About this exercise: Bring together every line in the data that includes "none".

Provided data:
***
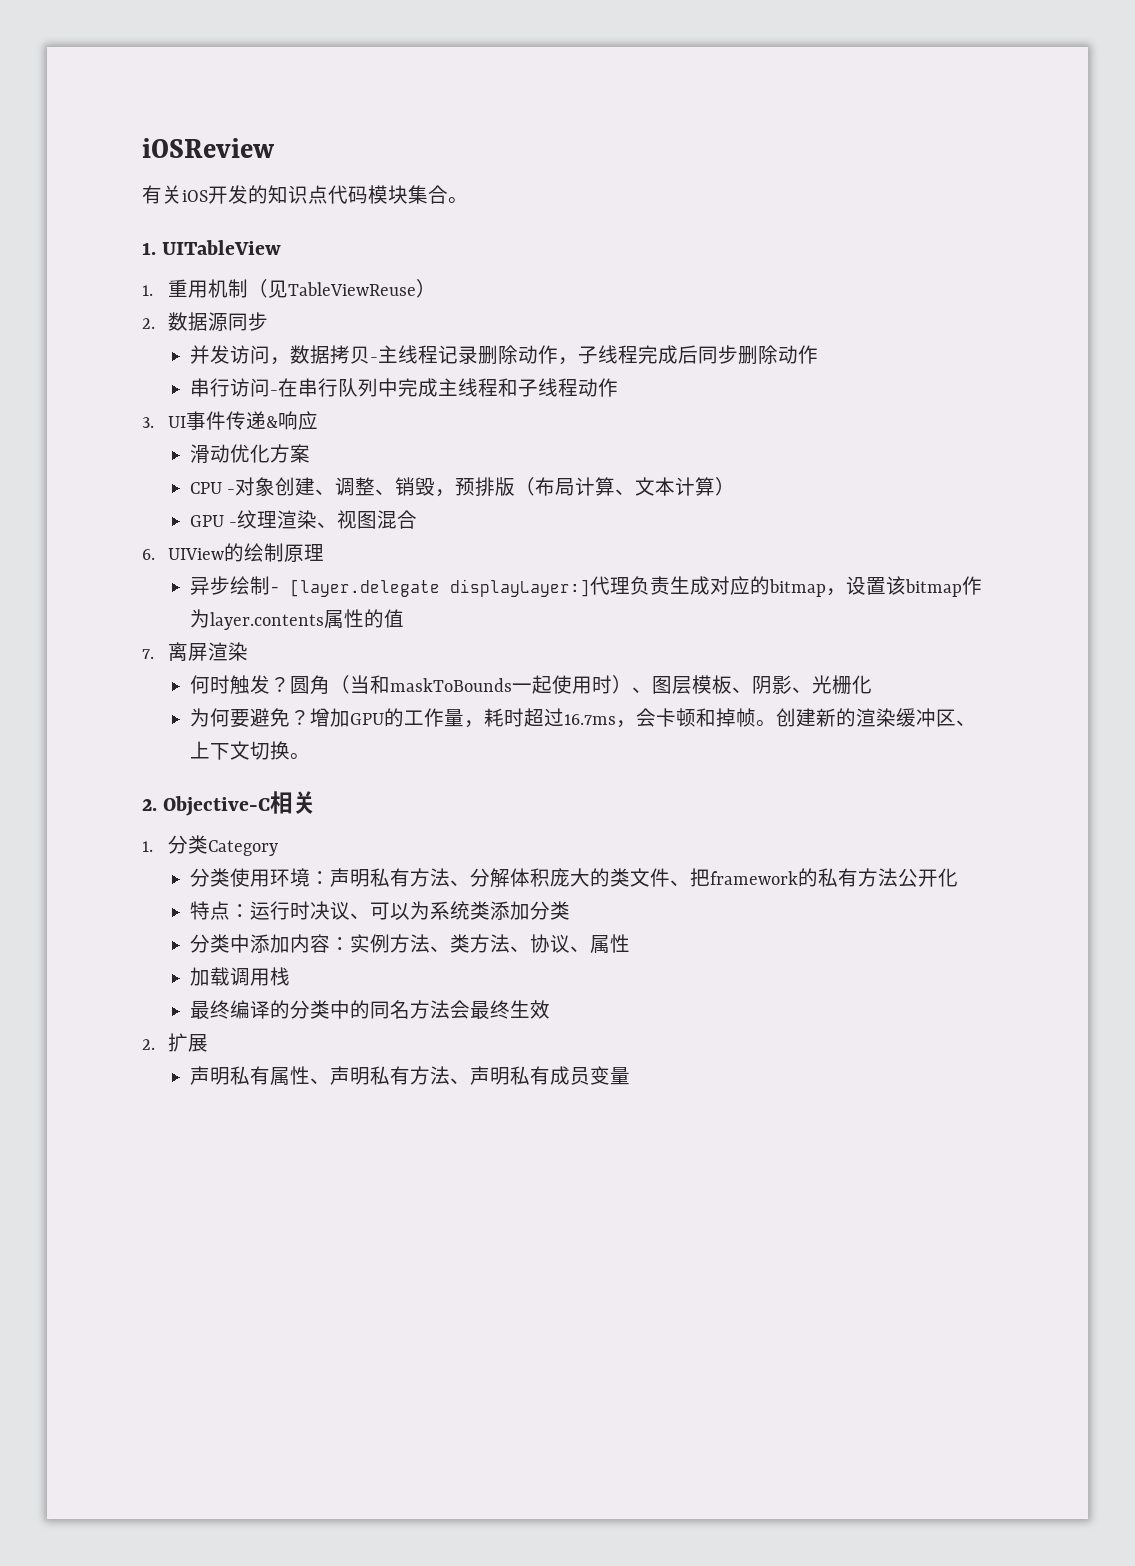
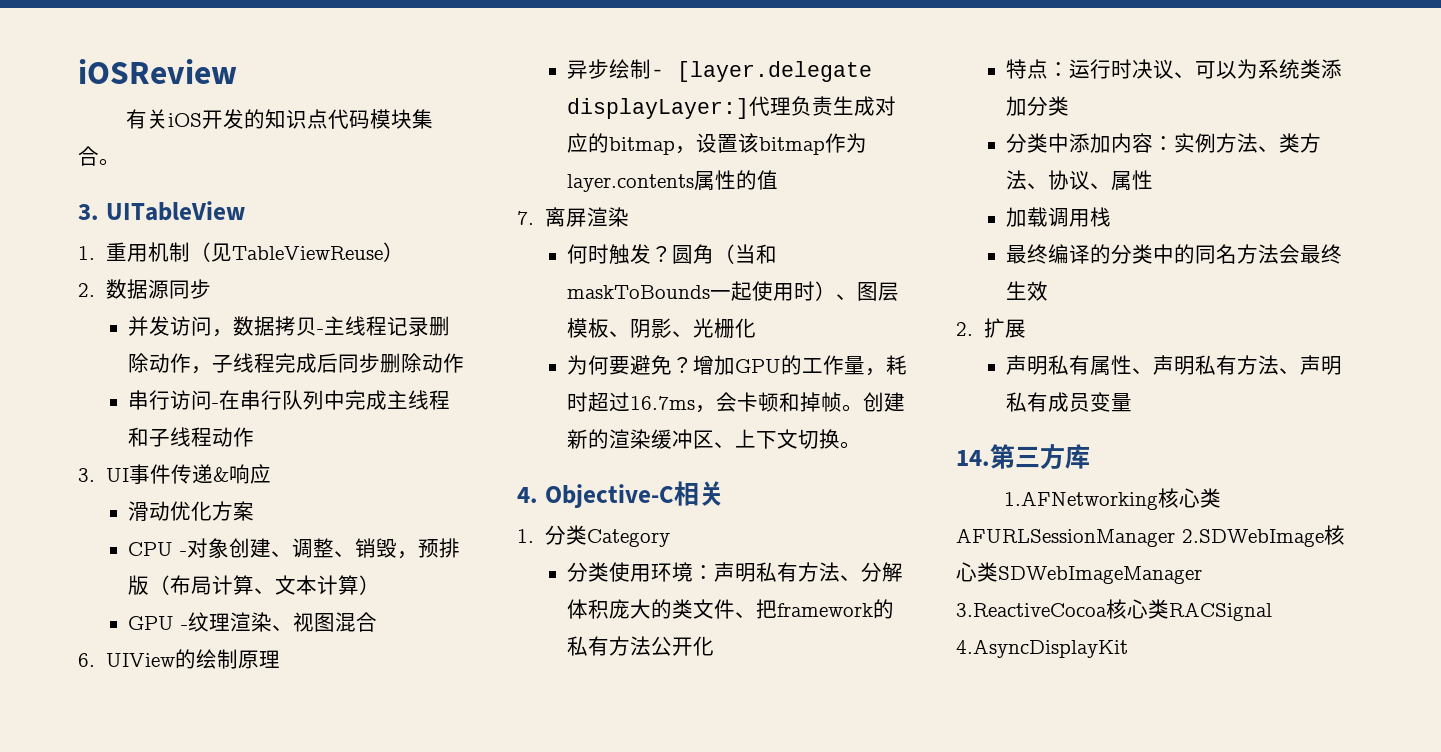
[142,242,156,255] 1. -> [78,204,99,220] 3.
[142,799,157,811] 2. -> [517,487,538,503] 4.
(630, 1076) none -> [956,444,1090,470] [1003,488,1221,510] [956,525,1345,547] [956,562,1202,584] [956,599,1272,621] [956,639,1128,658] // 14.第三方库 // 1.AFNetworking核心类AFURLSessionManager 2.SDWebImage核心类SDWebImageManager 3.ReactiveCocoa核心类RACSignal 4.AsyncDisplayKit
***
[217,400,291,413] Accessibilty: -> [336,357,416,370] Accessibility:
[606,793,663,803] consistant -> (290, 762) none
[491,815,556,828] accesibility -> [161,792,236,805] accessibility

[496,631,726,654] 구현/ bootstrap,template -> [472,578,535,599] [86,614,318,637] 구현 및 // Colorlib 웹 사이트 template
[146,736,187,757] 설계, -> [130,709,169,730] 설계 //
***
Task answer:
(630, 1076) none -> [956,444,1090,470] [1003,488,1221,510] [956,525,1345,547] [956,562,1202,584] [956,599,1272,621] [956,639,1128,658] // 14.第三方库 // 1.AFNetworking核心类AFURLSessionManager 2.SDWebImage核心类SDWebImageManager 3.ReactiveCocoa核心类RACSignal 4.AsyncDisplayKit
[606,793,663,803] consistant -> (290, 762) none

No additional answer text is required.